▶ **Data to examine**:
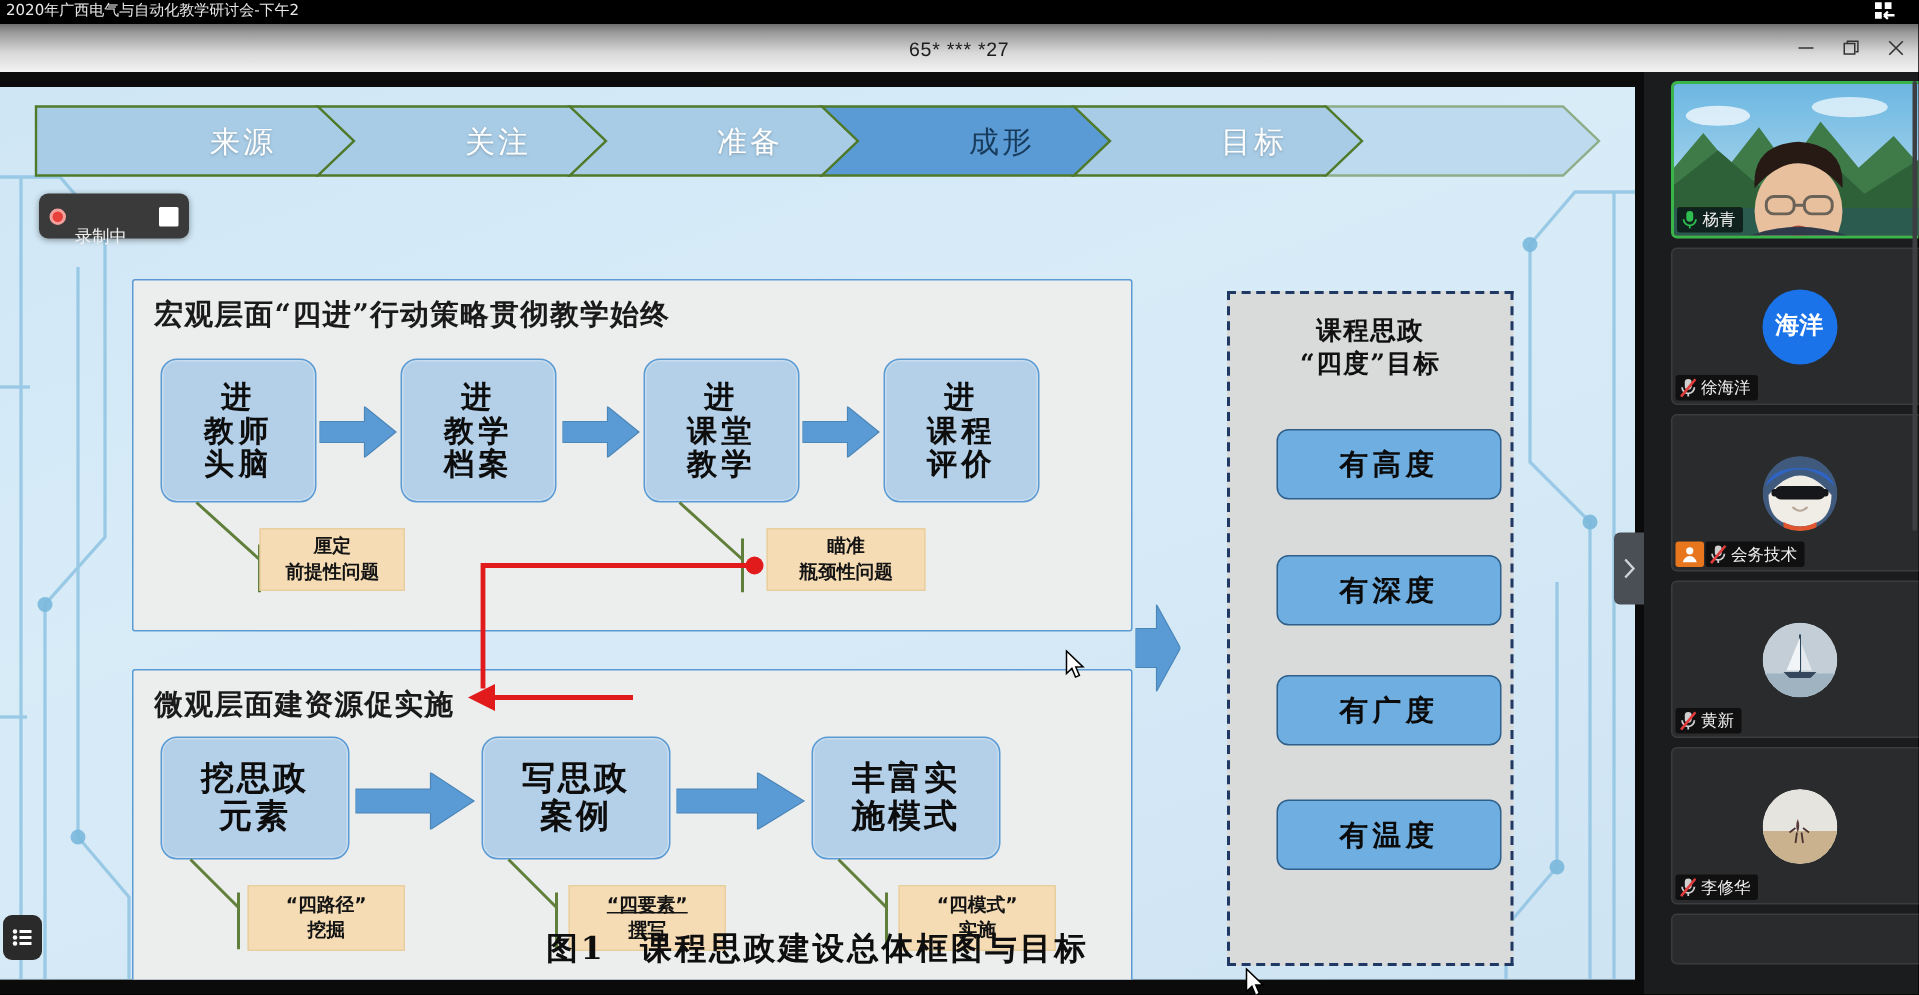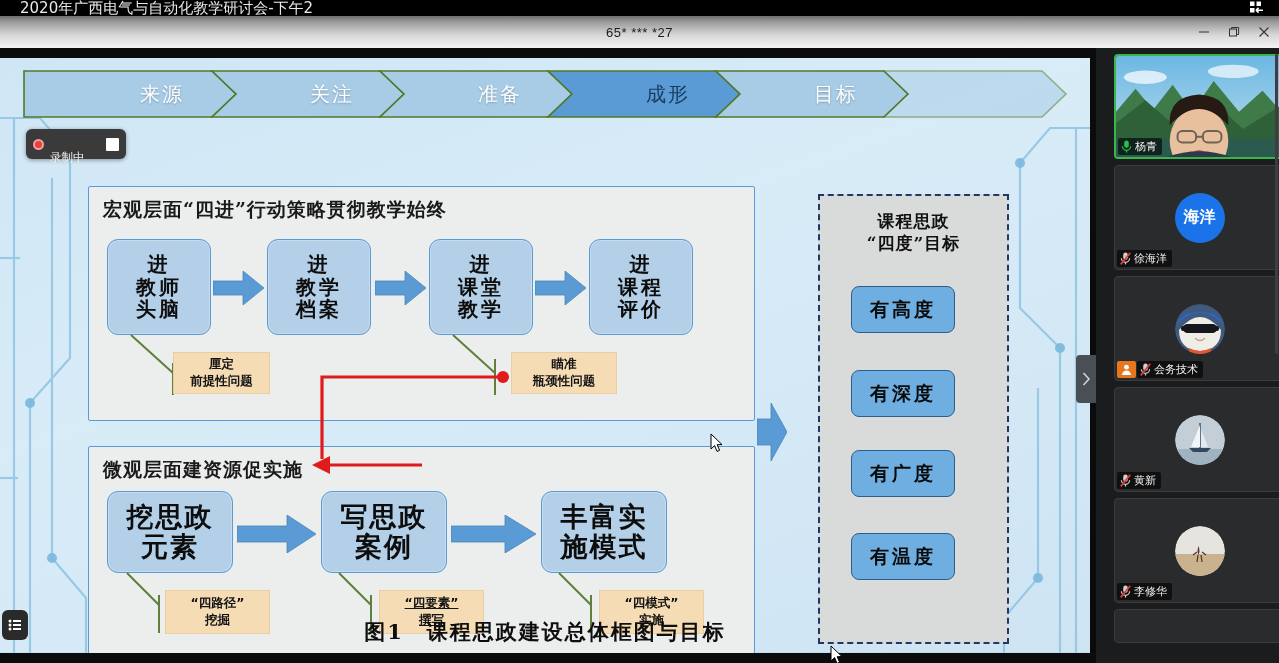--- a/index.html
+++ b/index.html
@@ -7,22 +7,22 @@
     width: 1279px; height: 663px;
     background: #000;
     font-family: "DejaVu Sans", "Liberation Sans", sans-serif;
     overflow: hidden;
   }
   .screen { position: relative; width: 1279px; height: 663px; background:#000; }
 
   
   .os-titlebar {
     position: absolute; left:0; top:0; width:1279px; height:16px;
-    background:#000; color:#e8e8e8; font-size:15px; line-height:16px;
-    padding-left:20px; white-space:nowrap; overflow:hidden;
+    background:#000; color:#e8e8e8; font-size:10px; line-height:16px;
+    padding-left:4px; white-space:nowrap; overflow:hidden;
   }
   .tray-icon {
     position:absolute; right:12px; top:0px; width:28px; height:16px;
   }
 
   
   .app-titlebar {
     position:absolute; left:0; top:16px; width:1279px; height:32px;
     background:linear-gradient(to bottom,#6e6e6e 0%,#9a9a9a 18%,#d8d8d8 60%,#f3f3f3 100%);
     display:flex; align-items:center; justify-content:center;
@@ -91,21 +91,21 @@
 
   .node {
     position:absolute; background:#b4d0e8; border:1.6px solid #5b9bd5;
     border-radius:11px; display:flex; align-items:center; justify-content:center;
     text-align:center; color:#0d0d0d; line-height:1.12; font-weight:bold;
     font-family:"DejaVu Serif", serif;
     box-shadow: inset 0 0 0 1px rgba(255,255,255,.25);
   }
   .node span { display:block; }
   .node-4 { font-size:20px; letter-spacing:3px; }
-  .node-3 { font-size:27px; letter-spacing:2px; }
+  .node-3 { font-size:22px; letter-spacing:2px; }
 
   .callout {
     position:absolute; background:#f5dcb4; border:1px solid #e9cfa0;
     display:flex; flex-direction:column; align-items:center; justify-content:center;
     font-size:12.5px; color:#141414; line-height:1.35; text-align:center;
     font-family:"DejaVu Sans", sans-serif; font-weight:bold;
   }
 
   .arrow-blue { position:absolute; }
   .leader { position:absolute; }
@@ -114,21 +114,21 @@
   .goals {
     position:absolute; left:785px; top:136px; width:191px; height:450px;
     background:#d9dada; border:2px dashed #1f3864;margin-left:33px;
   }
   .goals-title {
     position:absolute; left:0; right:0; top:14px; text-align:center;
     font-size:17px; color:#111; font-weight:bold; line-height:1.3;
     font-family:"DejaVu Serif", serif; letter-spacing:1px;
   }
   .goal-box {
-    position:absolute; left:31px; width:104px; height:47px;
+    position:absolute; left:31px; width:150px; height:47px;
     background:#6eaee0; border:1.6px solid #2e5f8a; border-radius:8px;
     display:flex; align-items:center; justify-content:center;
     font-size:19px; font-weight:bold; color:#0b0b0b; letter-spacing:3px;
     font-family:"DejaVu Serif", serif;
   }
 
   .big-arrow { position:absolute; left:757px; top:345px; }
 
   .figcaption {
     position:absolute; left:0; right:0; top:560px; text-align:center;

▶ **Exercise directions**: Copy out the listing above exactly, and keep the pictures out of it.

▶ **Exercise result**:
--- a/index.html
+++ b/index.html
@@ -7,22 +7,22 @@
     width: 1279px; height: 663px;
     background: #000;
     font-family: "DejaVu Sans", "Liberation Sans", sans-serif;
     overflow: hidden;
   }
   .screen { position: relative; width: 1279px; height: 663px; background:#000; }
 
   
   .os-titlebar {
     position: absolute; left:0; top:0; width:1279px; height:16px;
-    background:#000; color:#e8e8e8; font-size:15px; line-height:16px;
-    padding-left:20px; white-space:nowrap; overflow:hidden;
+    background:#000; color:#e8e8e8; font-size:10px; line-height:16px;
+    padding-left:4px; white-space:nowrap; overflow:hidden;
   }
   .tray-icon {
     position:absolute; right:12px; top:0px; width:28px; height:16px;
   }
 
   
   .app-titlebar {
     position:absolute; left:0; top:16px; width:1279px; height:32px;
     background:linear-gradient(to bottom,#6e6e6e 0%,#9a9a9a 18%,#d8d8d8 60%,#f3f3f3 100%);
     display:flex; align-items:center; justify-content:center;
@@ -91,21 +91,21 @@
 
   .node {
     position:absolute; background:#b4d0e8; border:1.6px solid #5b9bd5;
     border-radius:11px; display:flex; align-items:center; justify-content:center;
     text-align:center; color:#0d0d0d; line-height:1.12; font-weight:bold;
     font-family:"DejaVu Serif", serif;
     box-shadow: inset 0 0 0 1px rgba(255,255,255,.25);
   }
   .node span { display:block; }
   .node-4 { font-size:20px; letter-spacing:3px; }
-  .node-3 { font-size:27px; letter-spacing:2px; }
+  .node-3 { font-size:22px; letter-spacing:2px; }
 
   .callout {
     position:absolute; background:#f5dcb4; border:1px solid #e9cfa0;
     display:flex; flex-direction:column; align-items:center; justify-content:center;
     font-size:12.5px; color:#141414; line-height:1.35; text-align:center;
     font-family:"DejaVu Sans", sans-serif; font-weight:bold;
   }
 
   .arrow-blue { position:absolute; }
   .leader { position:absolute; }
@@ -114,21 +114,21 @@
   .goals {
     position:absolute; left:785px; top:136px; width:191px; height:450px;
     background:#d9dada; border:2px dashed #1f3864;margin-left:33px;
   }
   .goals-title {
     position:absolute; left:0; right:0; top:14px; text-align:center;
     font-size:17px; color:#111; font-weight:bold; line-height:1.3;
     font-family:"DejaVu Serif", serif; letter-spacing:1px;
   }
   .goal-box {
-    position:absolute; left:31px; width:104px; height:47px;
+    position:absolute; left:31px; width:150px; height:47px;
     background:#6eaee0; border:1.6px solid #2e5f8a; border-radius:8px;
     display:flex; align-items:center; justify-content:center;
     font-size:19px; font-weight:bold; color:#0b0b0b; letter-spacing:3px;
     font-family:"DejaVu Serif", serif;
   }
 
   .big-arrow { position:absolute; left:757px; top:345px; }
 
   .figcaption {
     position:absolute; left:0; right:0; top:560px; text-align:center;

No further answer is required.